O gün de bir koşuşturmayla bitmişti. Hande masasını toparlayıp ofisten ayrılmak üzereydi. Buluşmayı düşününce heyecanlandı. Bu heyecanın sebebi buluşacağı kişi değil, duyacakları olduğunu biliyordu.
Hukuk bürosunda çalışmaya yeni başlamıştı. İşleri çok yoğundu. İncelemesi gereken dava ve dosyalar bir türlü azalmıyordu. Başını kaşıyacak zamanı olmuyordu bazı günler. Bugün ofise yemek ısmarlamak yerine karşıda yeni açılan sandviç dükkanına gitmeye karar verdi. Biraz nefes almak, biraz da işlerden uzaklaşmak istemişti.
Dükkân; ufak, sade ama çok şirin bir yerdi. Sandviçleri ekşi mayalı ekmekten, içindekiler ise organik üretimdi. Tam Hande’nin sevdiği gibi…

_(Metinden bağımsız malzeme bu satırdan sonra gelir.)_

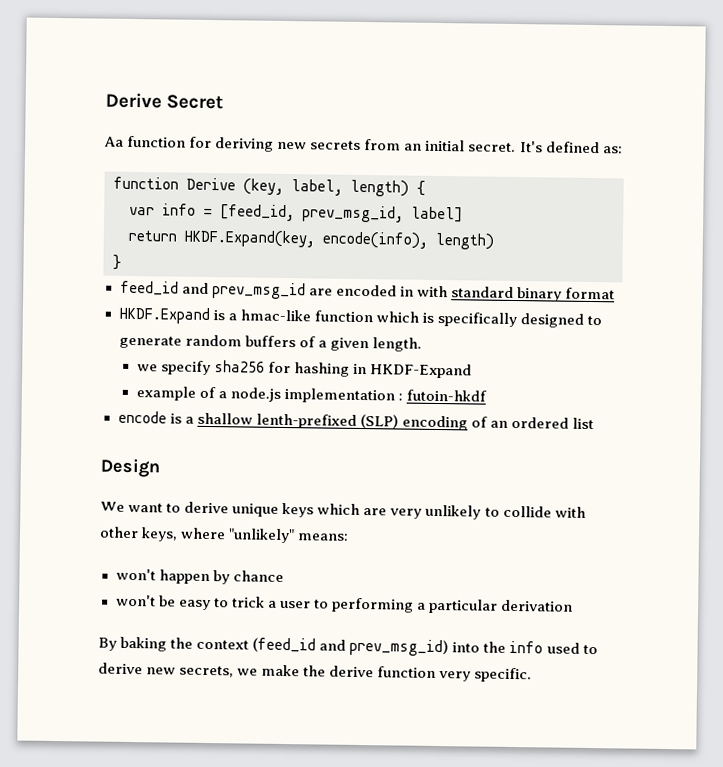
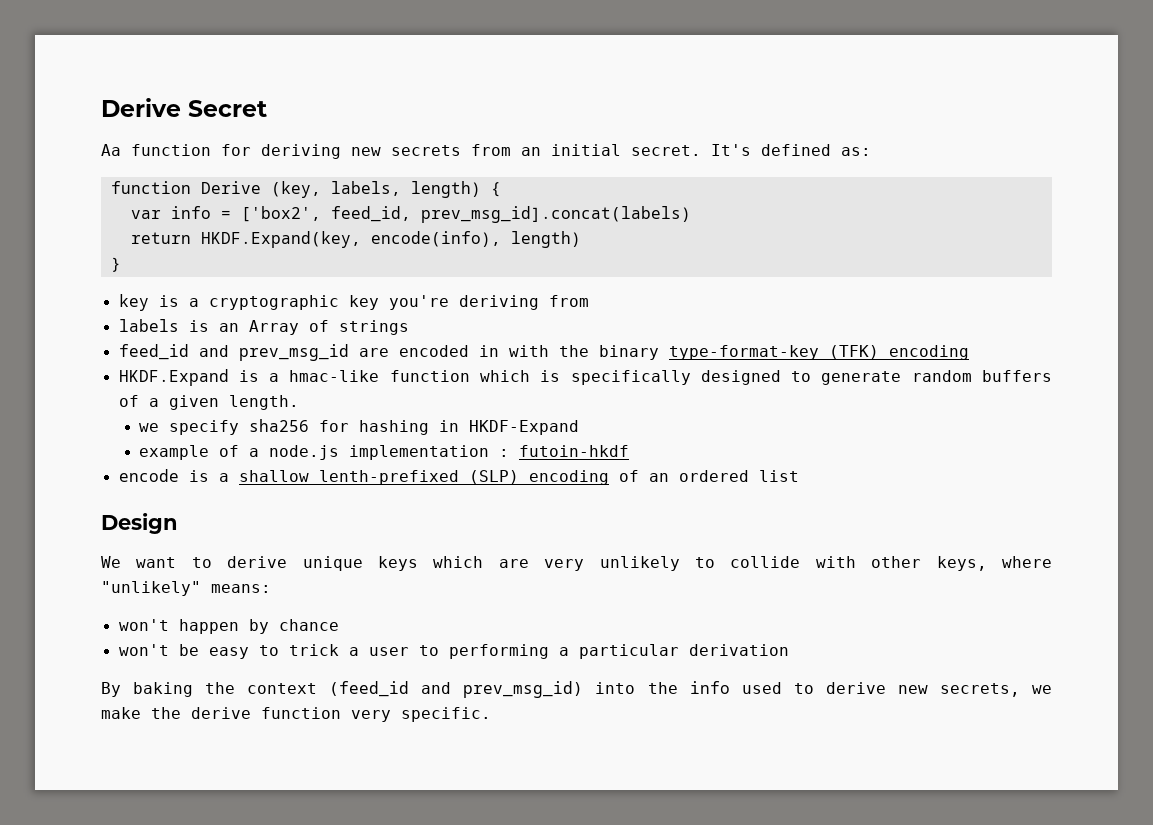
[291,179,343,196] label, -> [330,181,401,196] labels,
[220,204,463,223] [feed_id, prev_msg_id, label] -> [240,206,691,223] ['box2', feed_id, prev_msg_id].concat(labels)
(122, 262) none -> [118,294,589,311] [118,319,409,335] // key is a cryptographic key you're deriving from // labels is an Array of strings
[450,286,615,302] standard binary format -> [558,345,969,360] the binary type-format-key (TFK) encoding

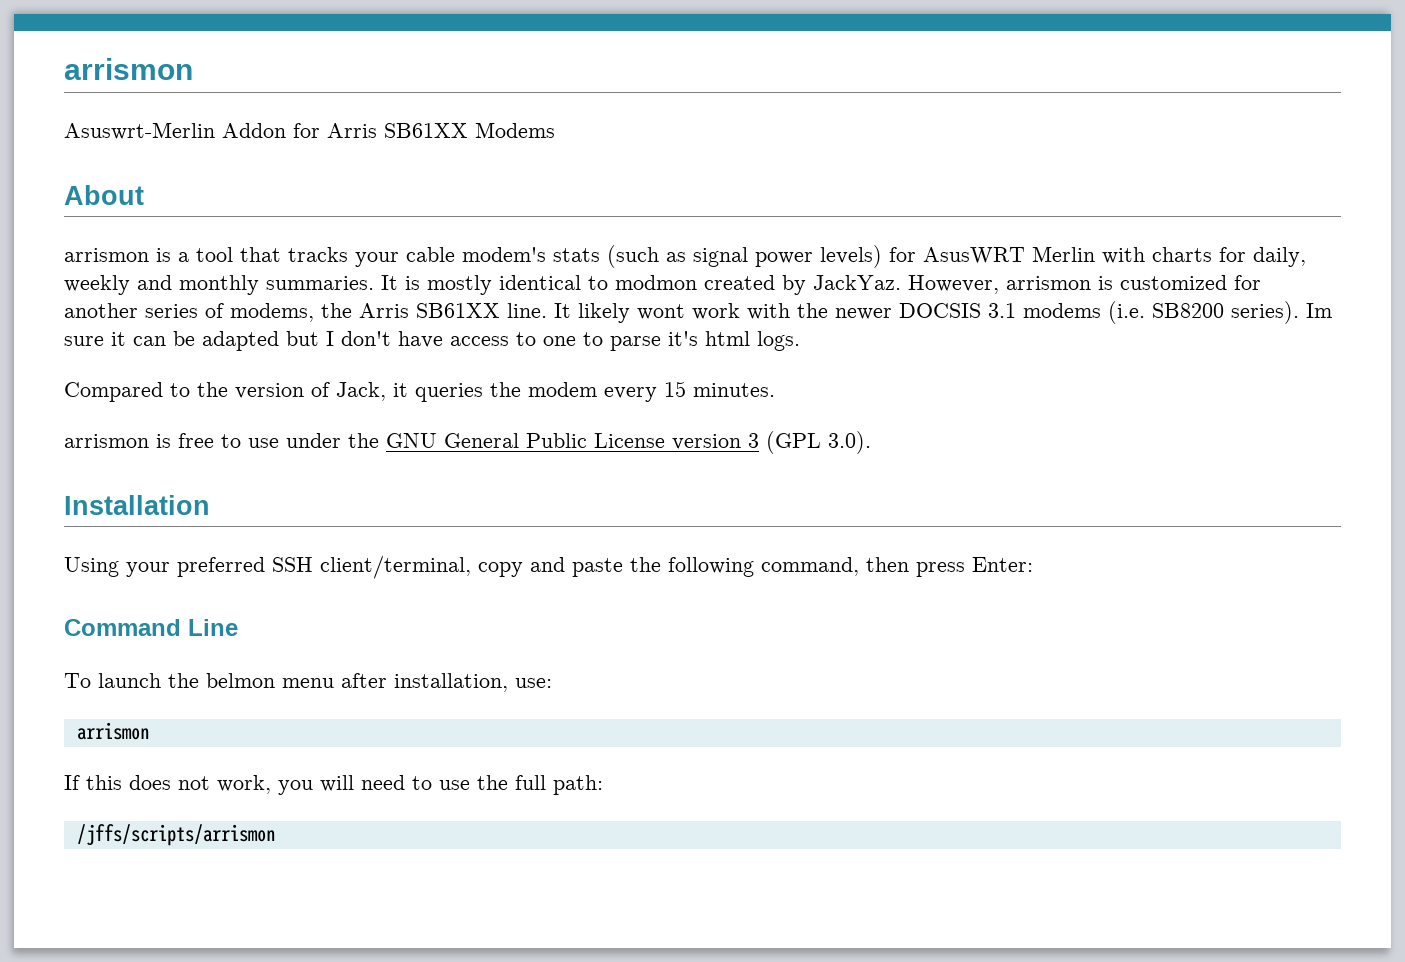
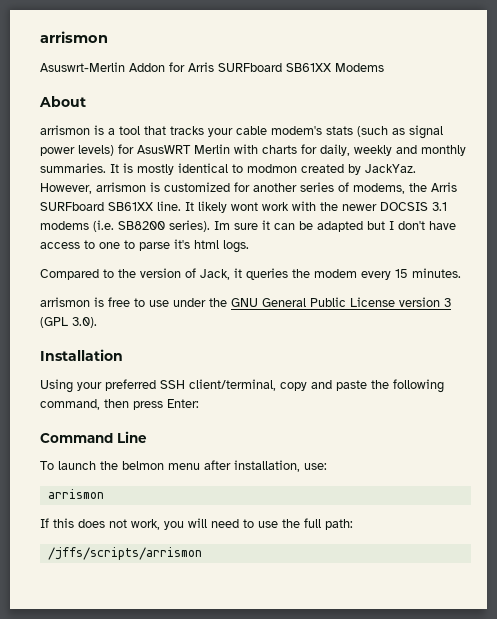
(377, 130) none -> [218,63,282,72] SURFboard
(409, 310) none -> [40,202,104,211] SURFboard

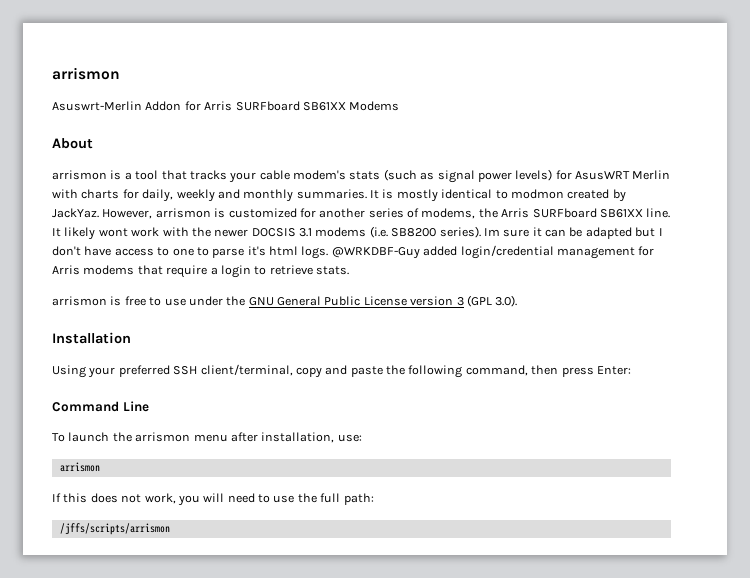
[40,268,461,280] // Compared to the version of Jack, it queries the modem every 15 minutes. -> [331,245,655,259] [52,265,349,278] @WRKDBF-Guy added login/credential management for Arris modems that require a login to retrieve stats.
[122,461,164,470] belmon -> [135,432,191,442] arrismon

Sahibi oldukça sevimli, hoş sohbet bir bayandı. Hande ne kadar mantıklı, tutarlı konuşuyor diye düşündü içinden. Konu tam "Hayattaki başarı" üzerine gelmişti ama Hande ofise dönmek zorundaydı. Telefonunu aldı dükkân sahibi Selin hanımın. Akşam sekizden sonra buluşup bu güzel sohbete devam etmek üzere sözleştiler.
Selin onu Üsküdar’da çok sevimli bir kafeye götürdü. Üst katında nefis bir boğaz manzarası vardı. Sohbet yine "Hayatımızda yaptığımız işte nasıl başarılı olabiliriz?" konusuna geldi.
Hande için bu gerçekten çok kilit bir soruydu. Beş yıldır mesleğin içindeydi ama istediği yere gelemediğini düşünüyordu. Bu hayattaki ana hedefi başarılı bir avukat olmaktı. Nerede yanlış yaptığını anlamaya çalışıyordu. Büyük düşünüp büyük hamleler yapmak gerektiğine inanmıştı artık. Küçük şeylere vakit harcamak ona ilerlemesini sağlamayacak gibi geliyordu.
Selin "Biliyor musun Hande’ciğim, ben de senin gibi düşünüyordum. Bir gün, çok sevdiğim bir arkadaşım beni bir eğitim tanıtımına götürdü. Duyduğum cümleler beni çok etkiledi." dedi. Hande pürdikkat dinliyordu. Selin devam etti: "Söyledikleri şuydu; İnsan problemlerini çözmek istiyorsa önce basite çıkmalı!" Hande şaşırdı bu duyduğuna.
"Basite inilmez, basite çıkılır. Aydan yeryüzüne bakıldığında her şey çok sade görünür. Ama Dünya’ya inip problemlerimizi anlamaya çalıştığımızda her şey çok karmaşıktır. Duygularımız aktifleştiği için problemimizin ne olduğunu anlayamayız. Problemini anlayamayan, onu çözemez de... Kimsenin problem çözmekle ilgili sıkıntısı yok. Zorlandığımız yer, problemimizi deşifre etmekte…"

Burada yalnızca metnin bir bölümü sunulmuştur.